Ben is chest to back with Kowalski, his son clutching this wiry, slim man against him with a possessiveness that is plain, even in his sleep. In turn Kowalski has his fingers twined through Ben's and held under his chin, almost touching his lips as if he fell asleep kissing his hand.
It's a big bed - a real bed, Bob notices, not a cot or a bedroll any more - yet despite all the space, they are wrapped up together using only a third of the mattress. For two tall men, it seems terribly impractical, but neither of them looks uncomfortable; on the contrary, they look like there's nowhere else they'd rather be.
The last of the moonlight angles across the pillow casting blue shadows on their faces. Like Ben, Kowalski's face shows the hard-won signs of experience. It's the look of a man who has known happiness and disappointment, who has done things he's not proud of, but who's still standing and being held accountable for them; a man who knows his own mind. Like Ben always did - even as a child he was never one to follow blindly. Bob remembers how proud that made him, and how uneasy.

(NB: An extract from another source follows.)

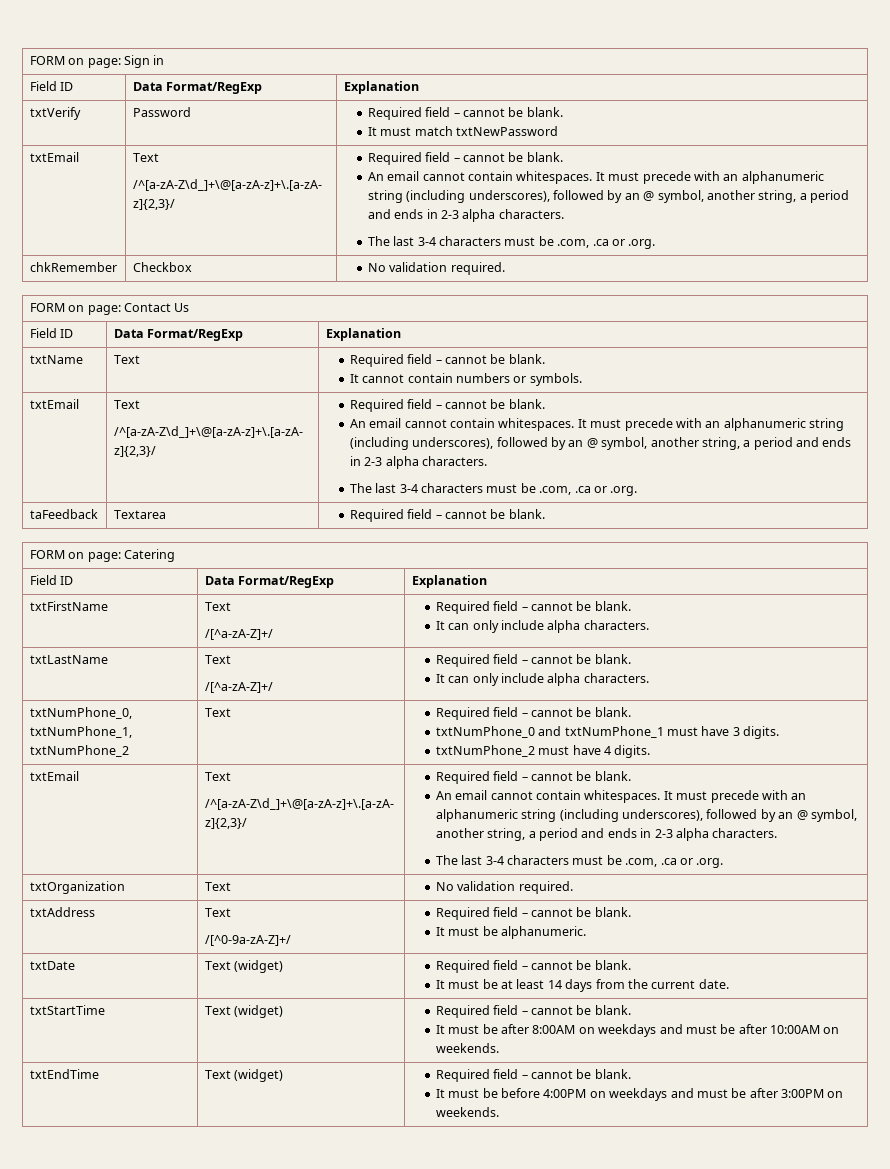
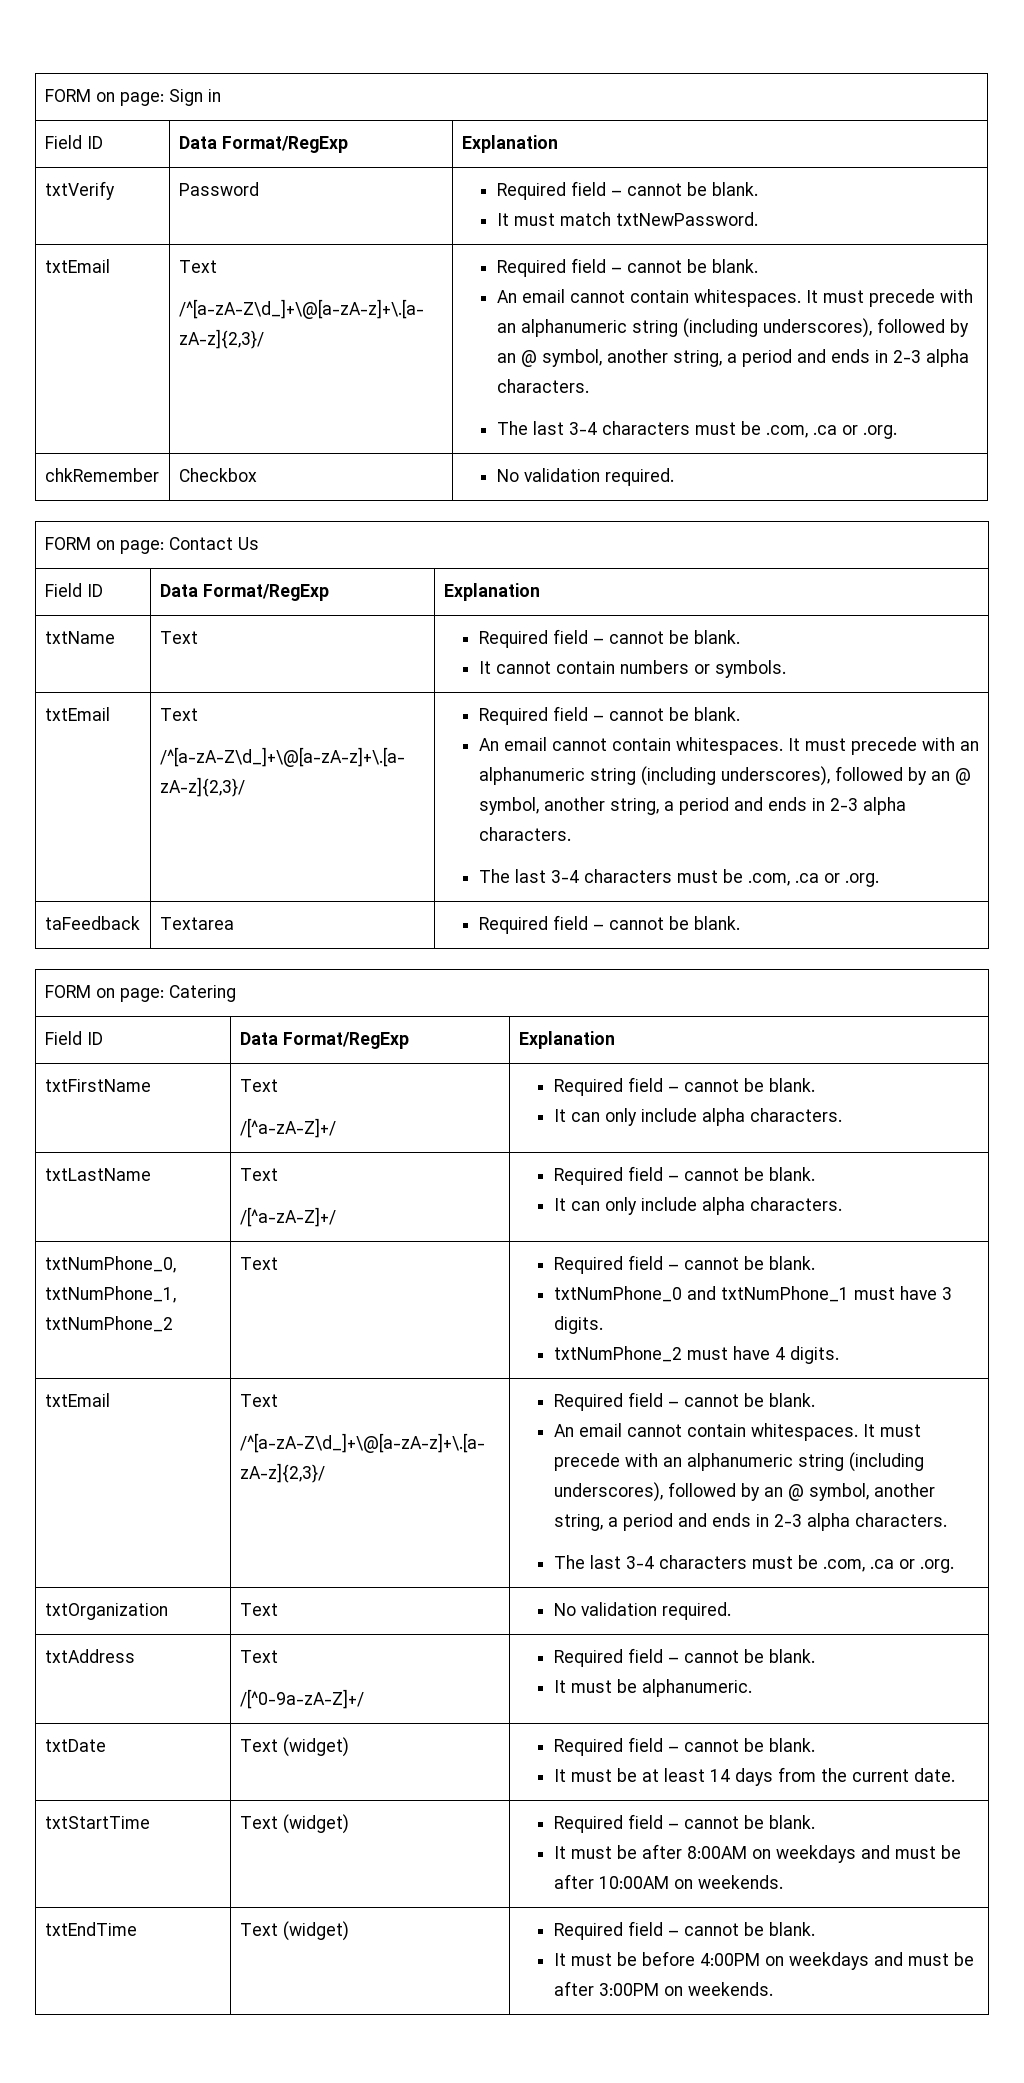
  txtVerify | Password | Required field – cannot be blank.
- It must match txtNewPassword
+ It must match txtNewPassword.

"Ah, son. You always had to choose the hardest path," Bob sighs. He walks to the head of the bed, stepping over the sleeping wolf and takes a long look at Ben and the... and Ray. With a quick glance over his shoulder, he reaches out and puts a gentle hand on Ben's hair. He hesitates, and then does the same to Ray. "You look good on it though," he whispers.
As Bob steps back, Ray takes a deep breath and swallows. "Ben?" he mutters. Sleepy eyes blink at Bob, and then widen in surprise.
"It's okay. I was just going. Tell Ben I'll be by to see him sometime soon, would you?"
"Rob," Caroline whispers from the closet door. "It's time to go."
"I'm coming, dear. I was just talking to Ray, quickly."
"Oh, Robert, really! You know you shouldn't. As if he doesn't have enough to deal with right now."
"Stop fussing, Caroline. This was your idea, if you recall. And if the man is family, then he needs to get used to this sort of thing."
Caroline comes up behind Bob and smiles at Ray softly. "Go back to sleep, dear. It's just a dream." And she takes Bob's hand and leads him, protesting all the way, back to the closet and quietly closes the door.
Ray blinks and strokes Ben's knuckles with his fingers. "Frase? Ben? You awake?"
Ben grunts and murmurs that of course he is.
"Was your Mum's name Caroline?"
"Mmm. Why?" Ben asks thickly.
"Had the weirdest dream. I'll tell you in the morning - go back to sleep."
Ben pulls Ray even closer, breathing against his neck. Ray brings Ben's fingers up against his lips and they fall back into dreams.